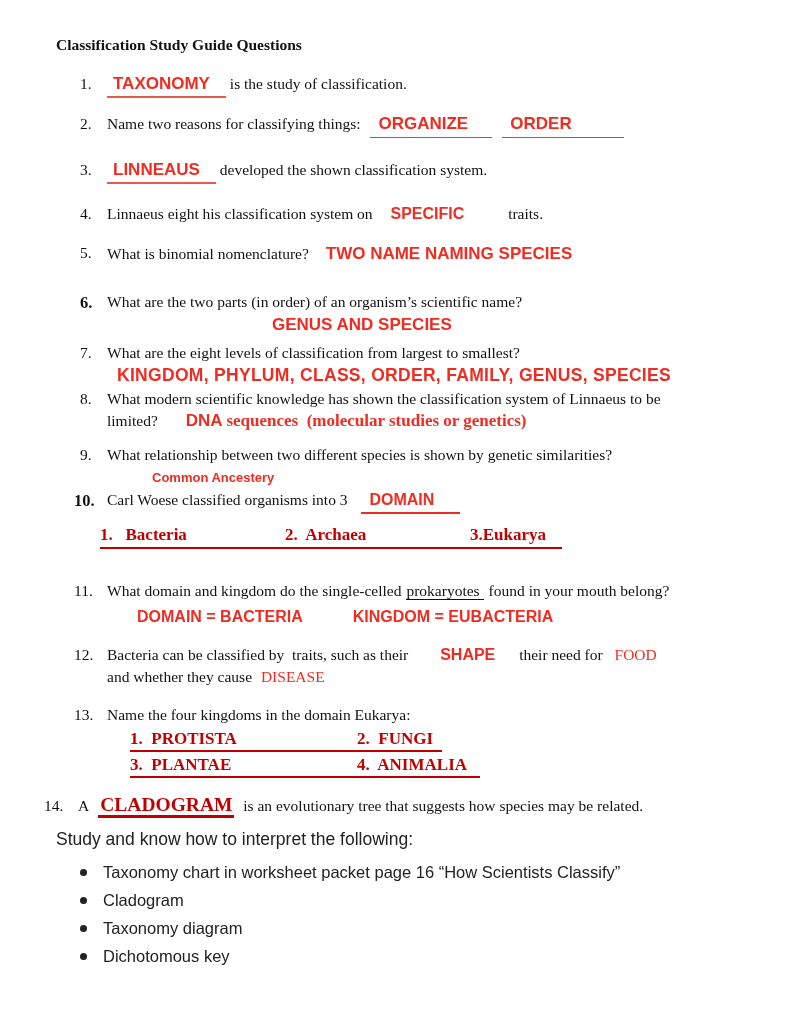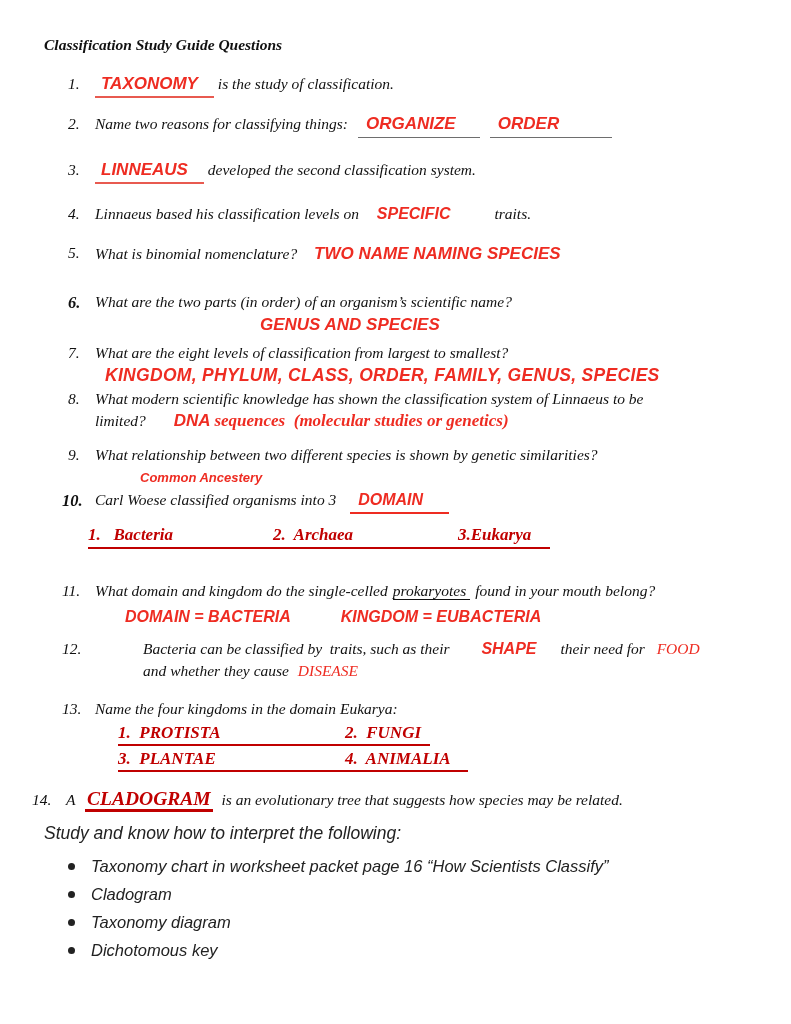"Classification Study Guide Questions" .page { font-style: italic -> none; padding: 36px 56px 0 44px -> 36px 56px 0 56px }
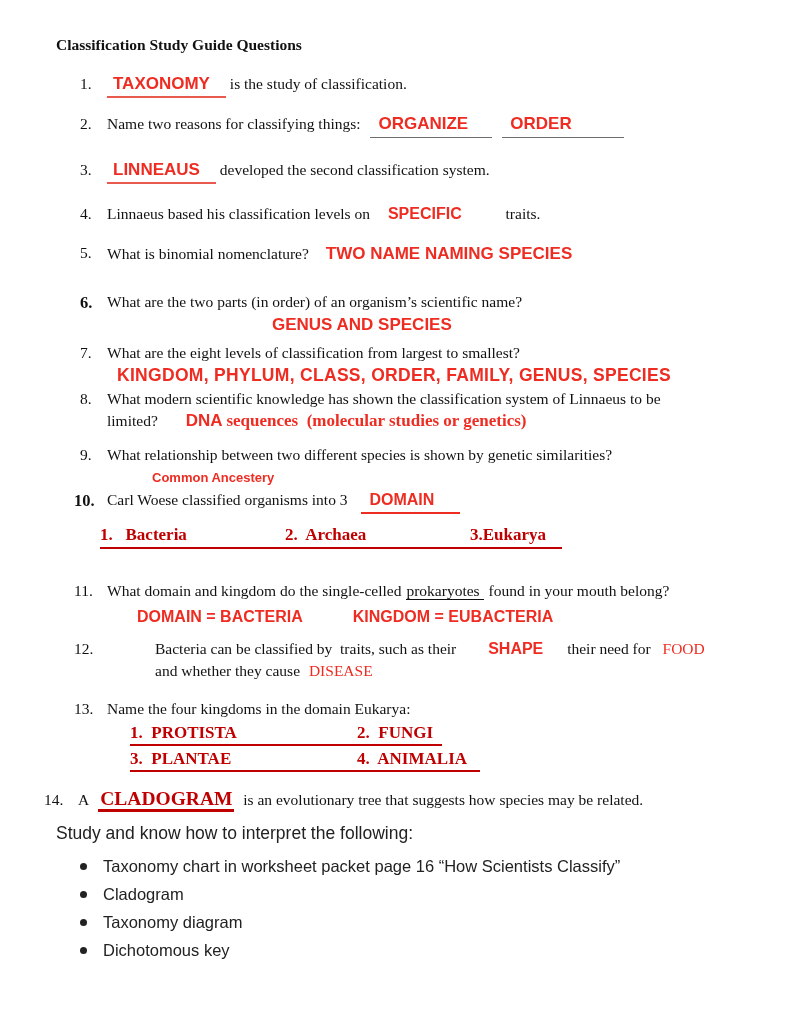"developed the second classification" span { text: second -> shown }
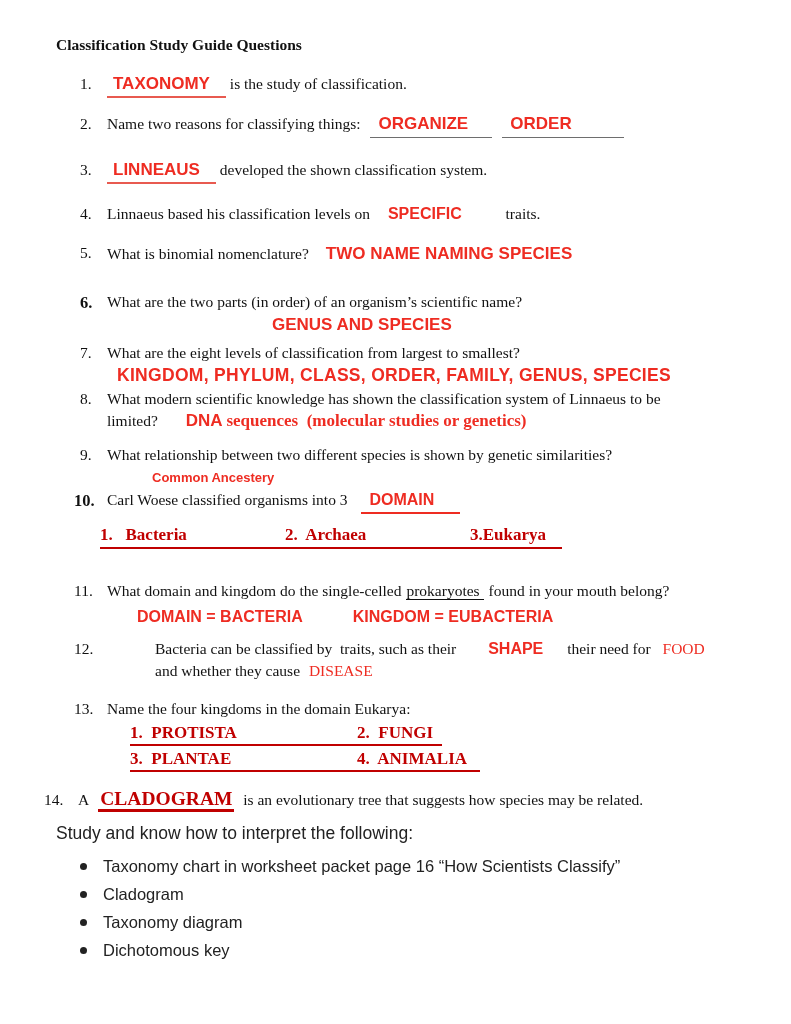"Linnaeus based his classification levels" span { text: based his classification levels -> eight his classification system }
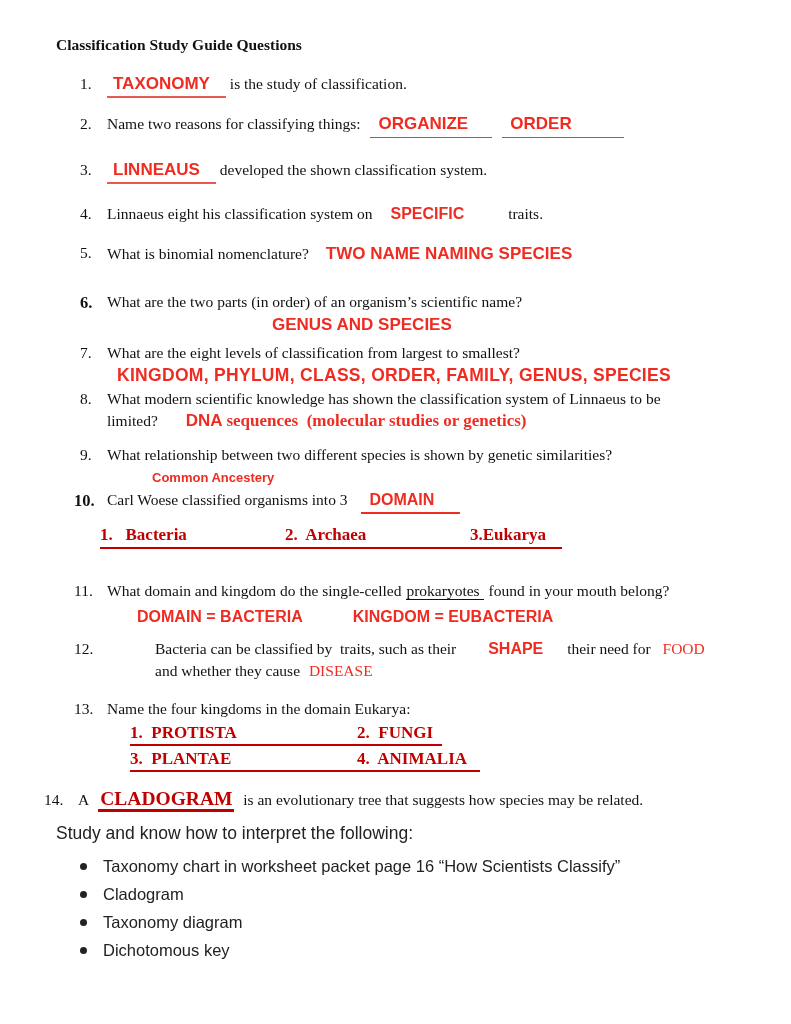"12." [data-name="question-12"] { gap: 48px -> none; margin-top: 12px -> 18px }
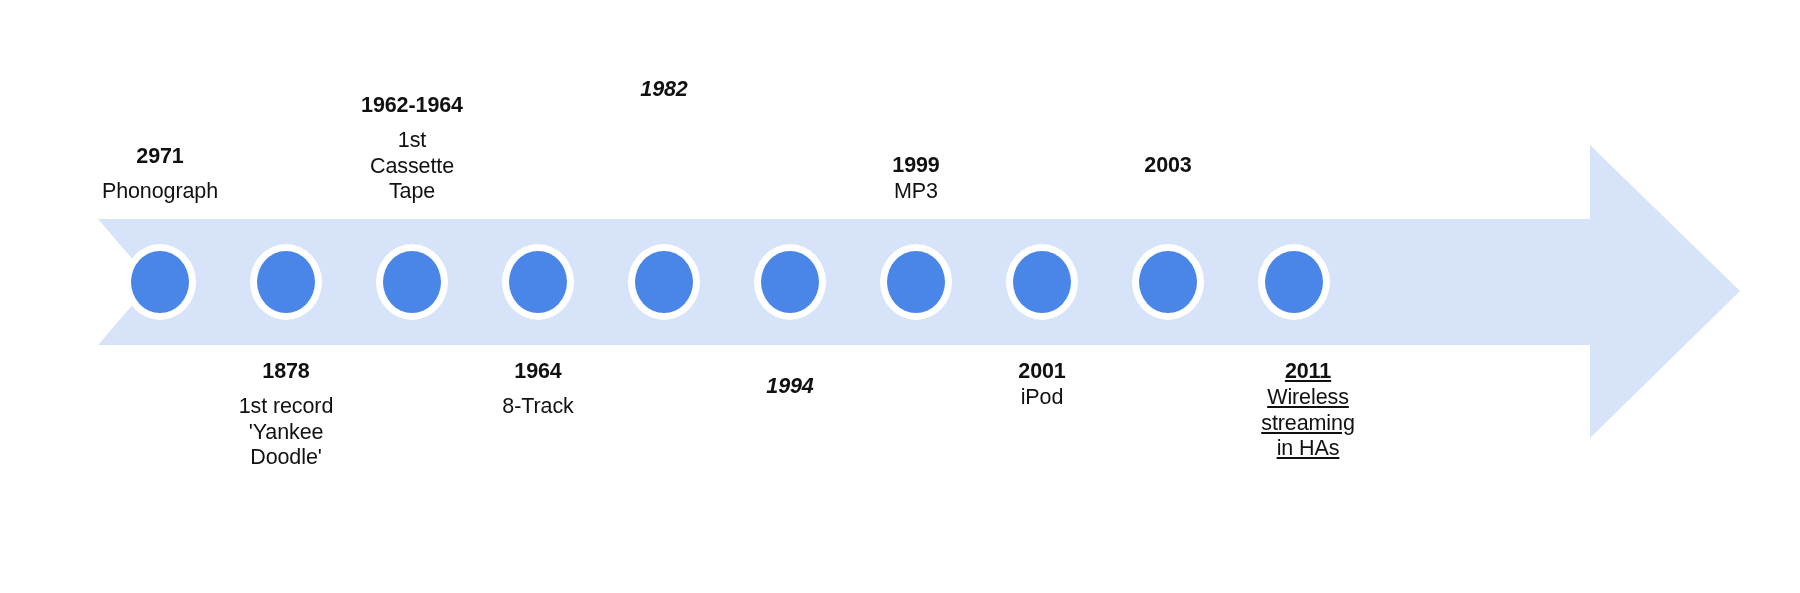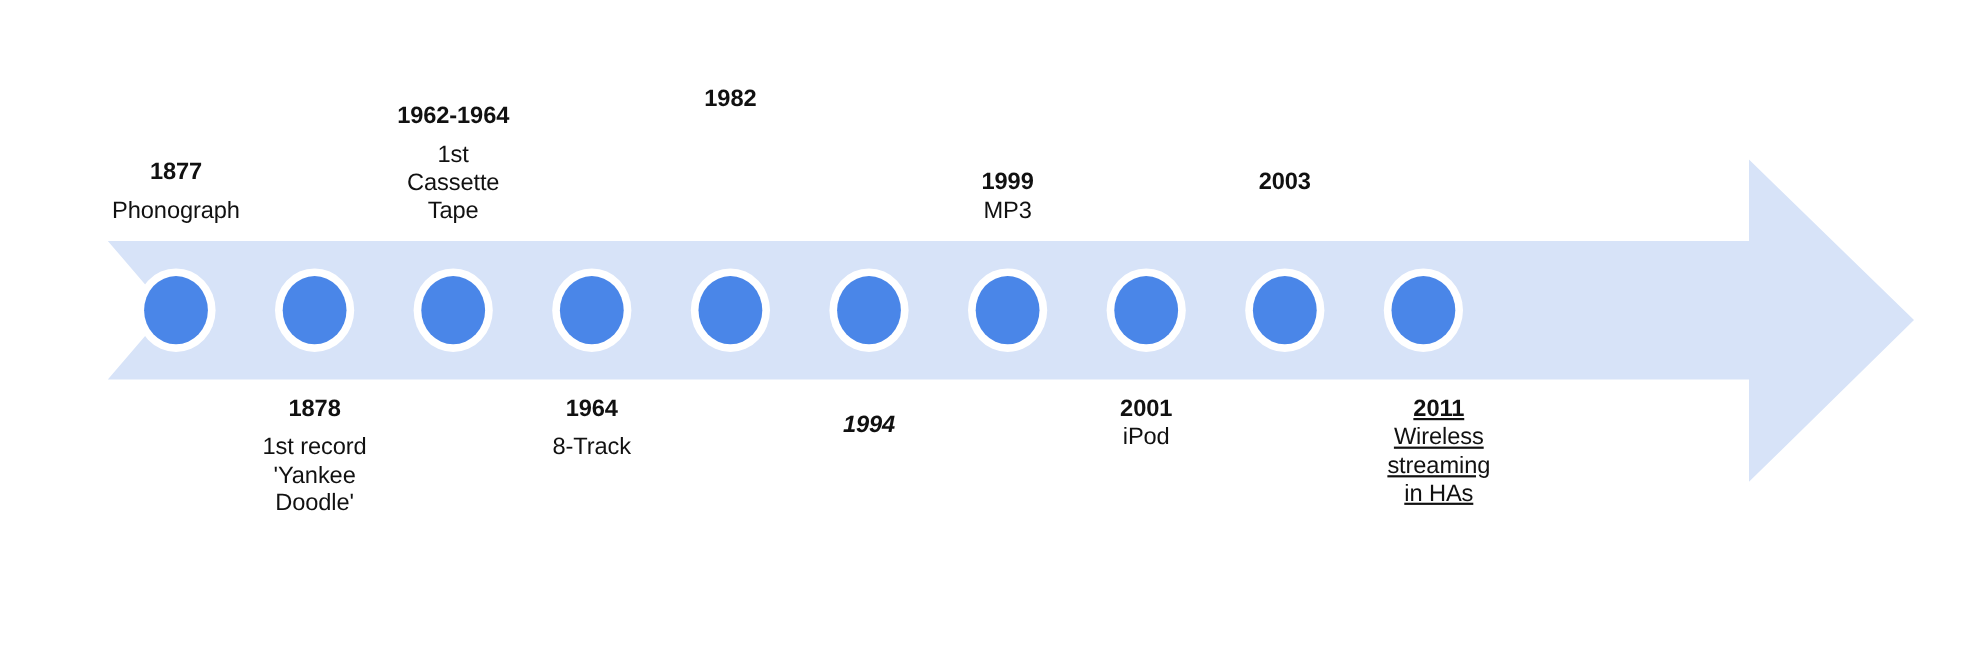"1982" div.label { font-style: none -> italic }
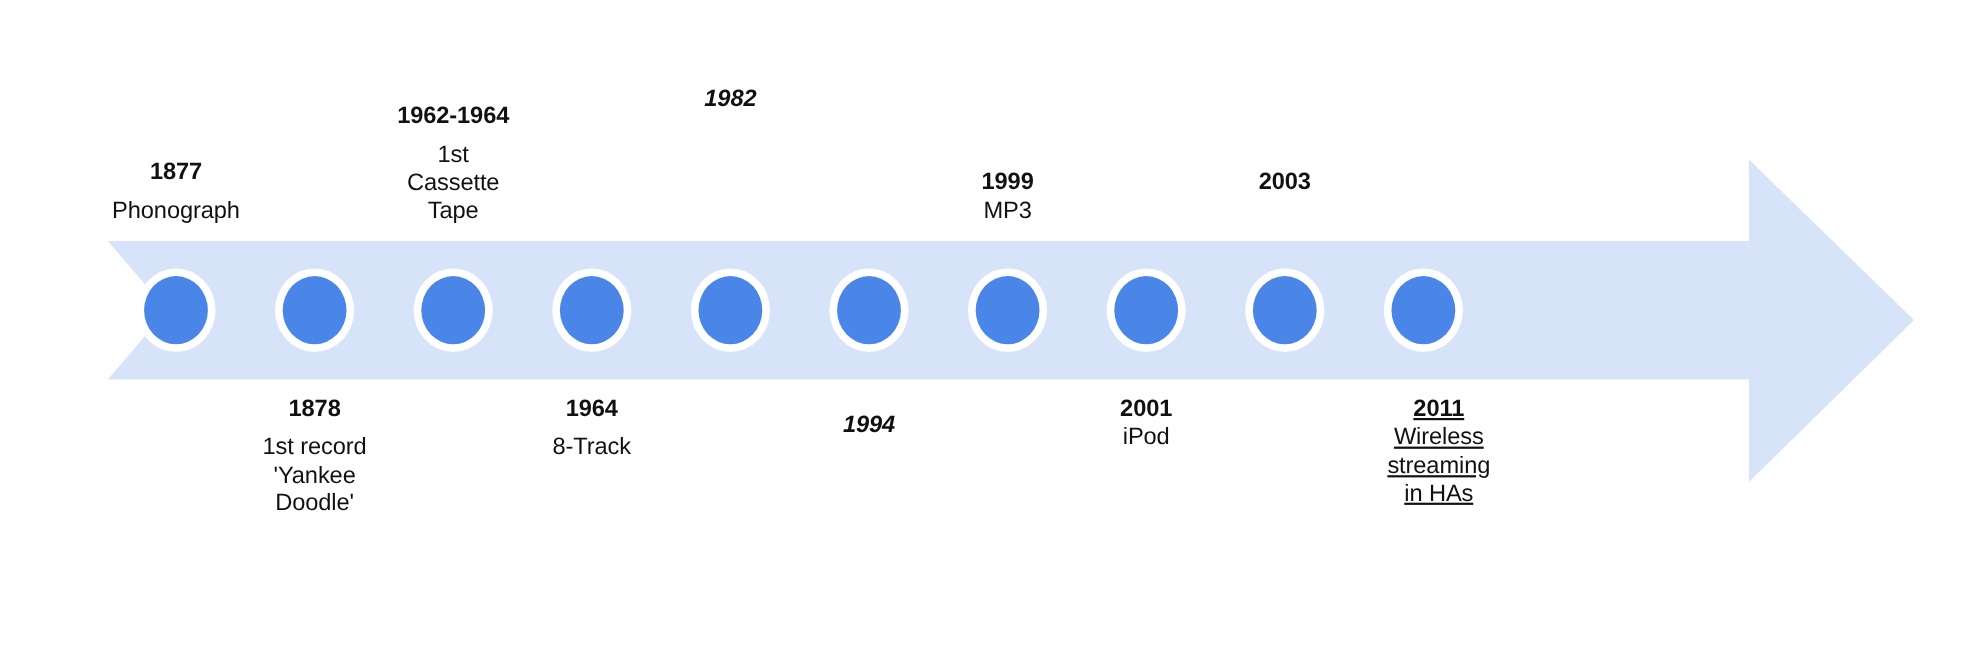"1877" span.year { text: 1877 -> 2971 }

TASK TO CARRY OUT – Set down all the lines above exactly as they appear, with no pictures.

TASK SOLUTION –
"Classification Study Guide Questions" .page { font-style: italic -> none; padding: 36px 56px 0 44px -> 36px 56px 0 56px }
"developed the second classification" span { text: second -> shown }
"Linnaeus based his classification levels" span { text: based his classification levels -> eight his classification system }
"12." [data-name="question-12"] { gap: 48px -> none; margin-top: 12px -> 18px }
"1982" div.label { font-style: none -> italic }
"1877" span.year { text: 1877 -> 2971 }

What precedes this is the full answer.